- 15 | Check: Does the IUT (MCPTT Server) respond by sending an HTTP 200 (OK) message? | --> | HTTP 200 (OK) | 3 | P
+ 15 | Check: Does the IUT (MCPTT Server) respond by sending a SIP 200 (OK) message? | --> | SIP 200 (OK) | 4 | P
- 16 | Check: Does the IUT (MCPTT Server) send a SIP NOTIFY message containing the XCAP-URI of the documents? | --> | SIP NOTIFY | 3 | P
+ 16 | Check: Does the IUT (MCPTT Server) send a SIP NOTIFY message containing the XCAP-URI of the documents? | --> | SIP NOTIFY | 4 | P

----

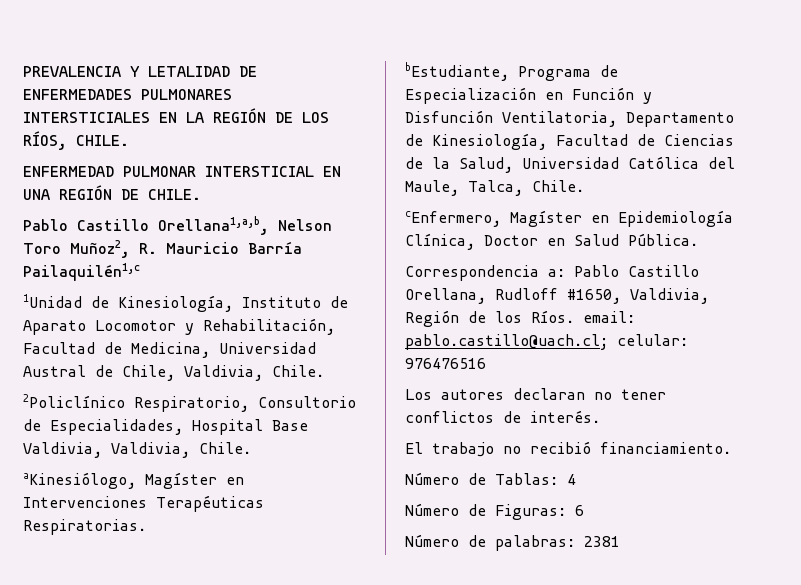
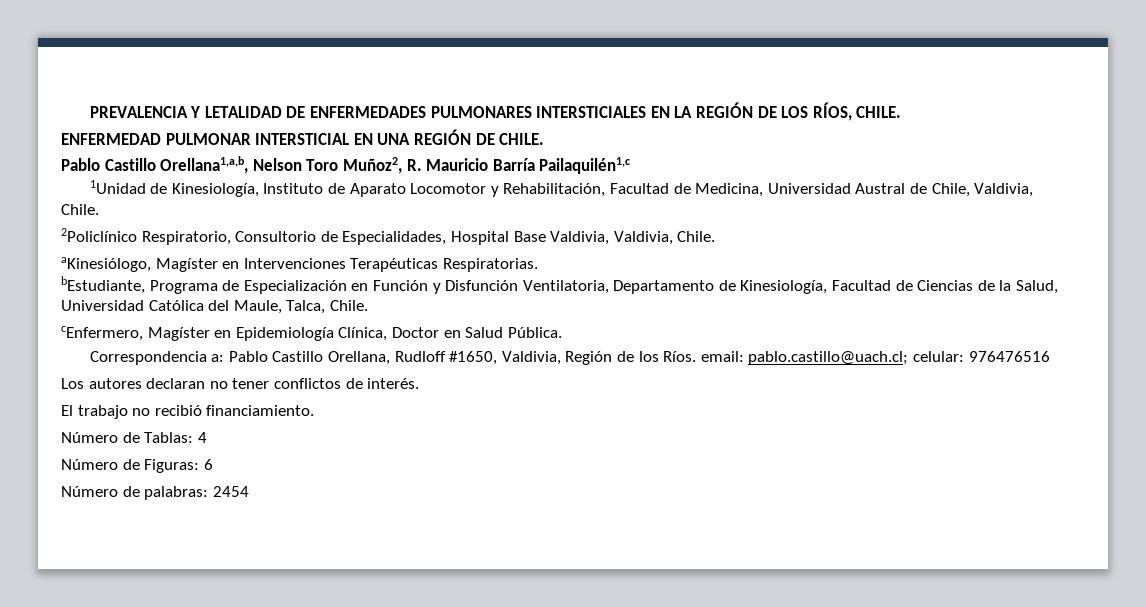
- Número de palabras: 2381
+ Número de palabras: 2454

----

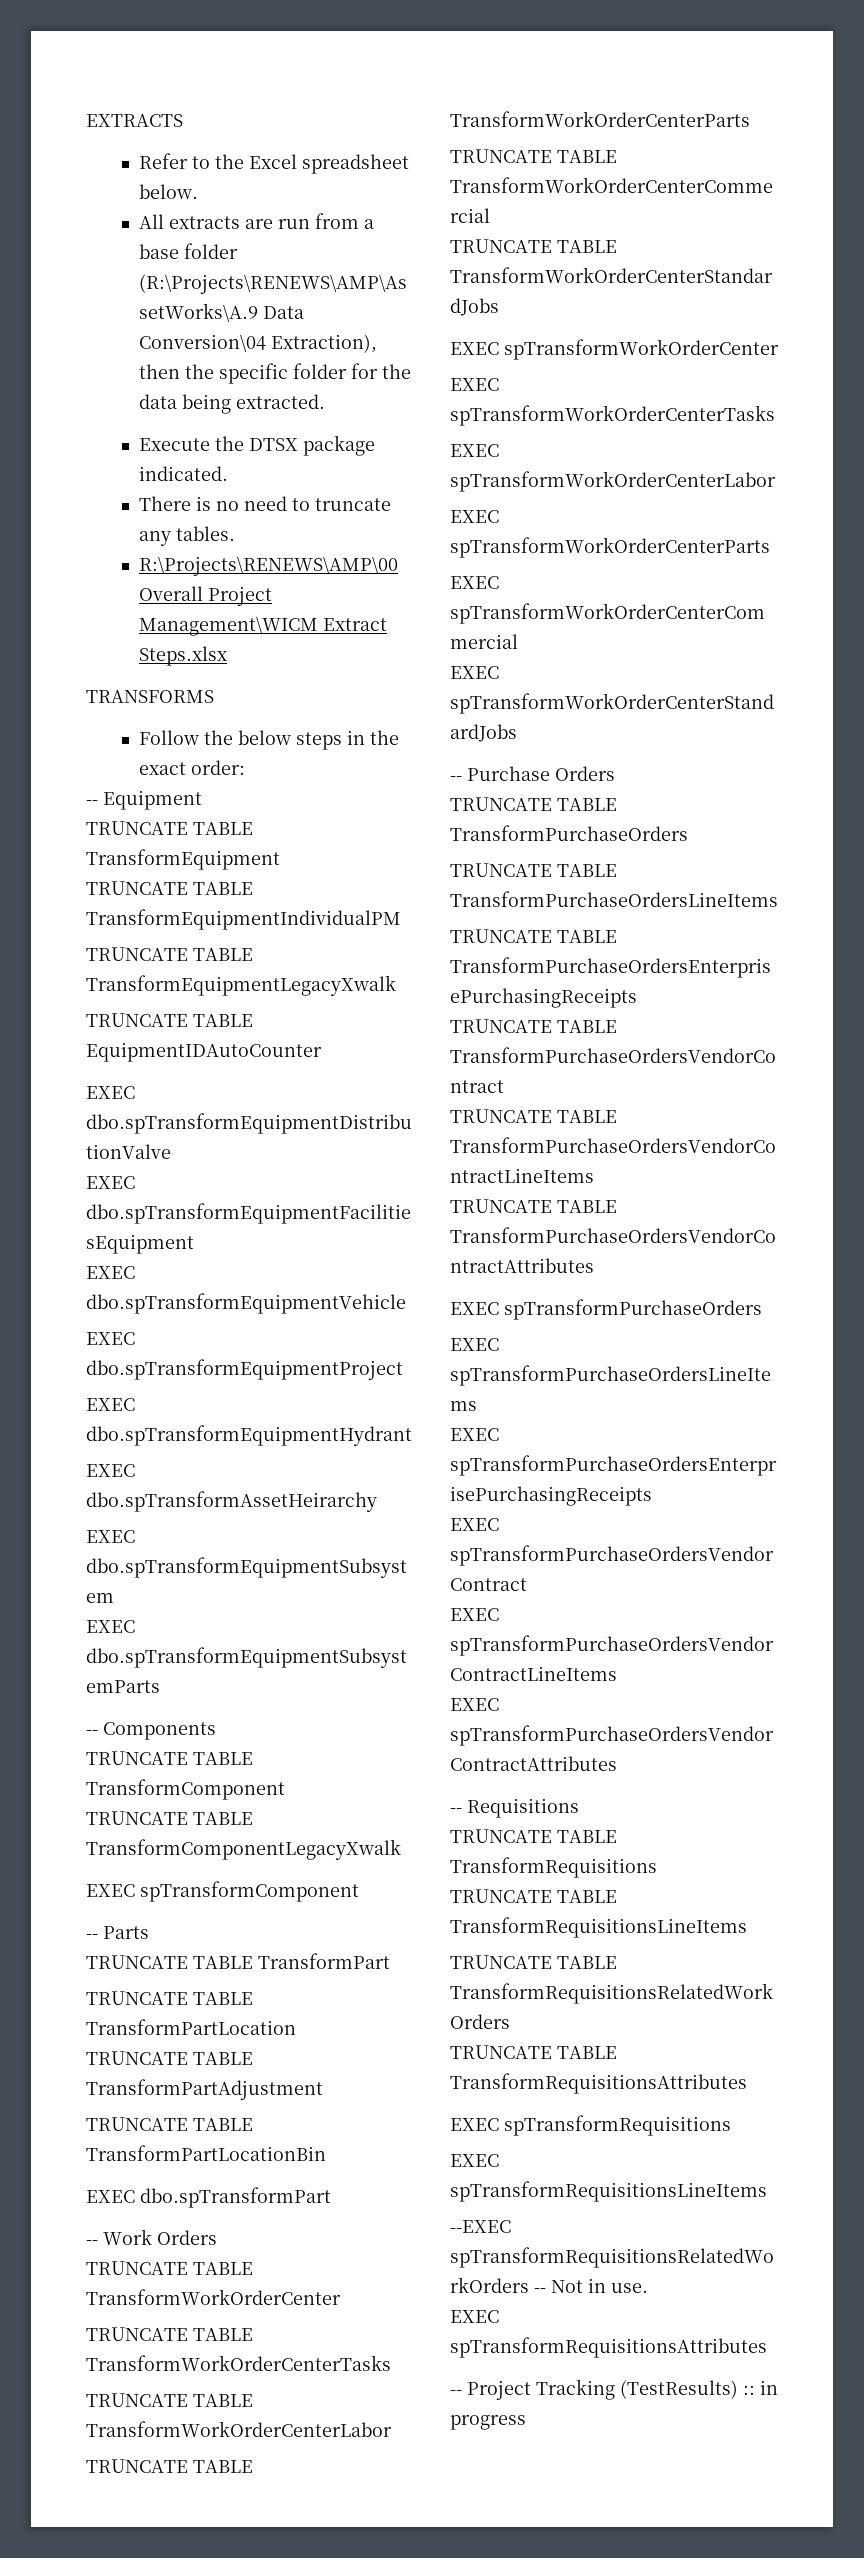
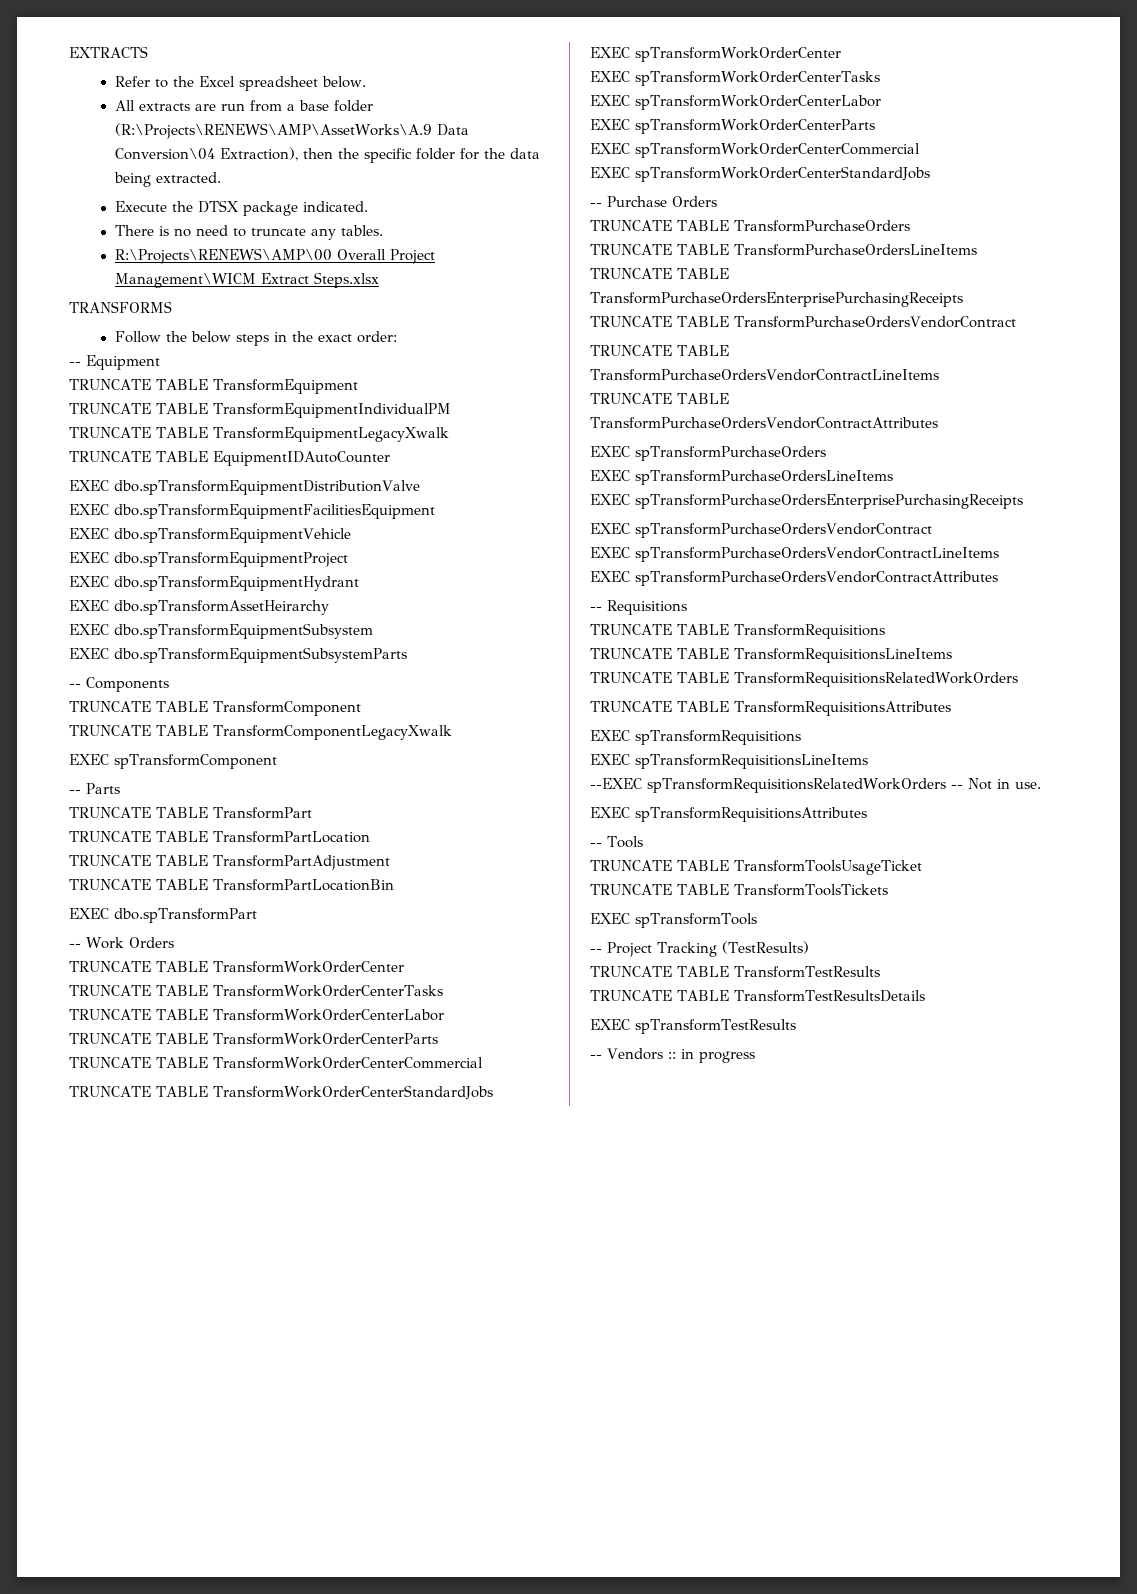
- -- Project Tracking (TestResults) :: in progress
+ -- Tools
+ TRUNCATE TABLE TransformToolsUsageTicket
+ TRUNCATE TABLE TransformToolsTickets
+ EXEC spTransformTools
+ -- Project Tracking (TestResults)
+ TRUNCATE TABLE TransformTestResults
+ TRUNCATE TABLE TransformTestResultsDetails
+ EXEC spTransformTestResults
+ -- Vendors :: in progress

----

## Task goal
For the lines above, output exactly those from the line containing "- -- Project" through the line containing "Vendors :: in progress", and skip the others.

## Task response
- -- Project Tracking (TestResults) :: in progress
+ -- Tools
+ TRUNCATE TABLE TransformToolsUsageTicket
+ TRUNCATE TABLE TransformToolsTickets
+ EXEC spTransformTools
+ -- Project Tracking (TestResults)
+ TRUNCATE TABLE TransformTestResults
+ TRUNCATE TABLE TransformTestResultsDetails
+ EXEC spTransformTestResults
+ -- Vendors :: in progress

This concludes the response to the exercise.